Three of the new brittle-star lineages that the team discovered don’t even exist in surface waters, and have been living and evolving in the deep for more than 70 million years. This contradicts the long-standing idea that the deepest ocean is simply an evolutionary sink—a retirement home for shallower species. The brittle stars reveal that it’s also a place where new species are born, independently of what occurs on the surface. The abyss is both cradle and crucible.

Most of the brittle stars were found among or upon the CCZ’s manganese nodules, perhaps because they are “the only hard substrate on which that kind of animal can live,” says Sabine Stöhr, a brittle-star expert at the Swedish Museum of Natural History. The nodules “create a more varied environment, which in turn allows a more varied fauna to evolve.” It is unfortunate, then, that those same life-creating nodules have attracted the attention of prospectors.

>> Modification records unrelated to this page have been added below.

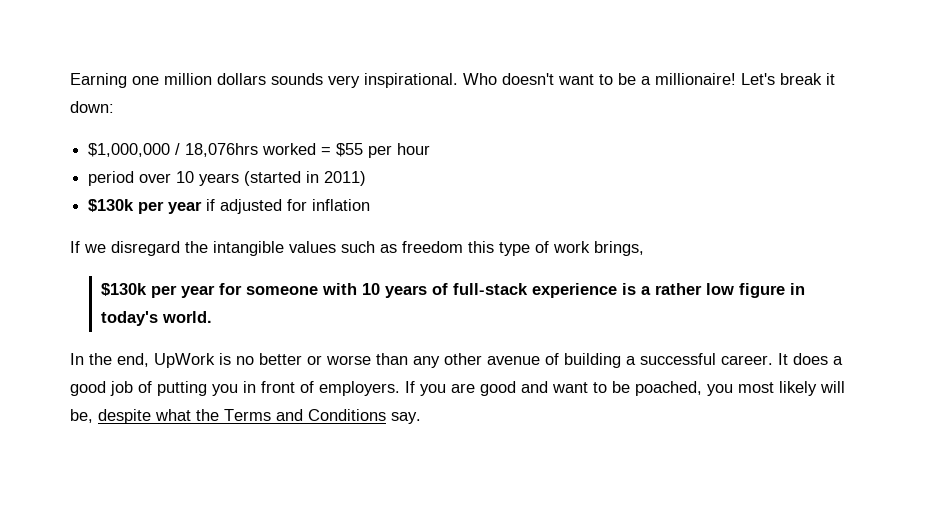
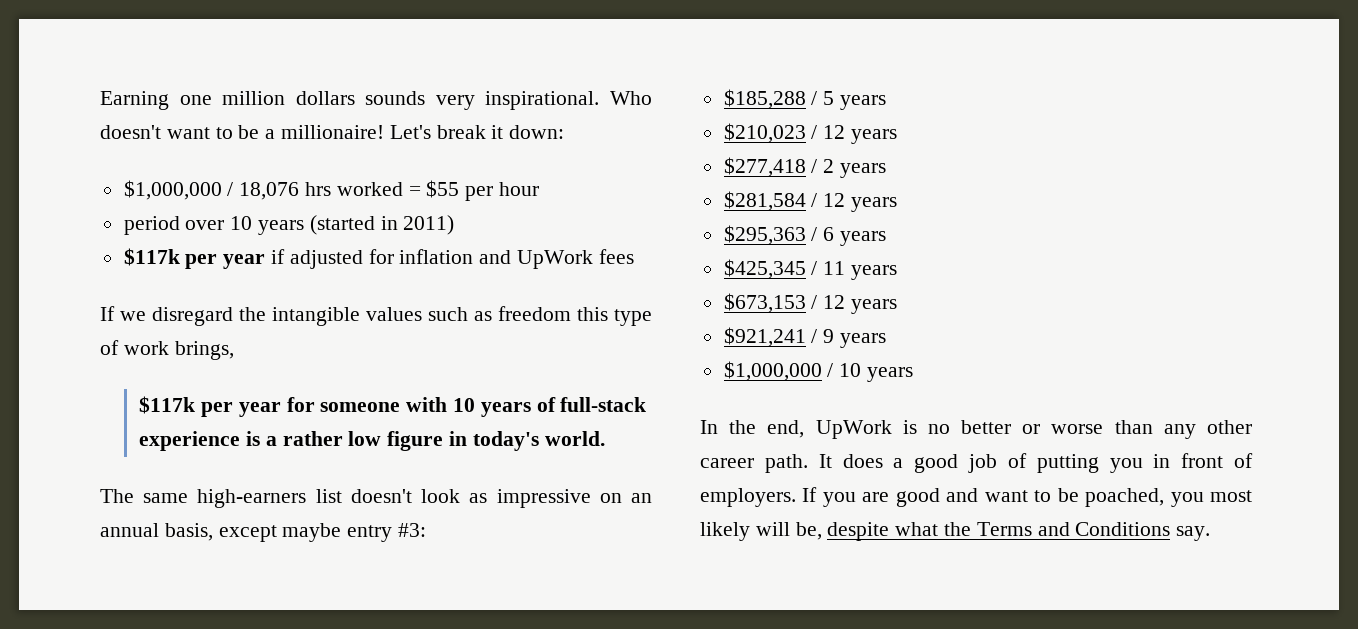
[185,143,259,157] 18,076hrs -> [239,182,332,200] 18,076 hrs
[88,199,135,212] $130k -> [123,248,180,266] $117k
(371, 205) none -> [479,249,634,269] and UpWork fees
[101,283,148,296] $130k -> [139,396,196,414] $117k
(213, 317) none -> [100,489,652,508] [100,523,427,542] [723,89,887,110] [723,123,898,144] [723,157,887,178] [723,191,898,212] [723,225,887,246] [723,259,898,280] [723,293,898,314] [723,327,887,348] [723,361,914,382] // The same high-earners list doesn't look as impressive on an annual basis, except maybe entry #3: // $185,288 / 5 years // $210,023 / 12 years // $277,418 / 2 years // $281,584 / 12 years // $295,363 / 6 years // $425,345 / 11 years // $673,153 / 12 years // $921,241 / 9 years // $1,000,000 / 10 years
[487,353,773,368] avenue of building a successful career. -> [700,454,808,473] career path.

In international waters, all deep-sea mining must be licensed by the International Seabed Authority, the Jamaica-based body that is writing a code for mineral exploitation in the high seas. No such operations have begun, but 29 exploratory licenses have been issued to state-sponsored companies that want to trial mining technology like the failed nodule-collecting robot. There’s so much wealth on the ocean floor—including minerals necessary for making cellphones and other modern technologies—that Christodoulou thinks mining is all but inevitable. “We can’t prevent it, but we can try to do it in the most sustainable way,” she says.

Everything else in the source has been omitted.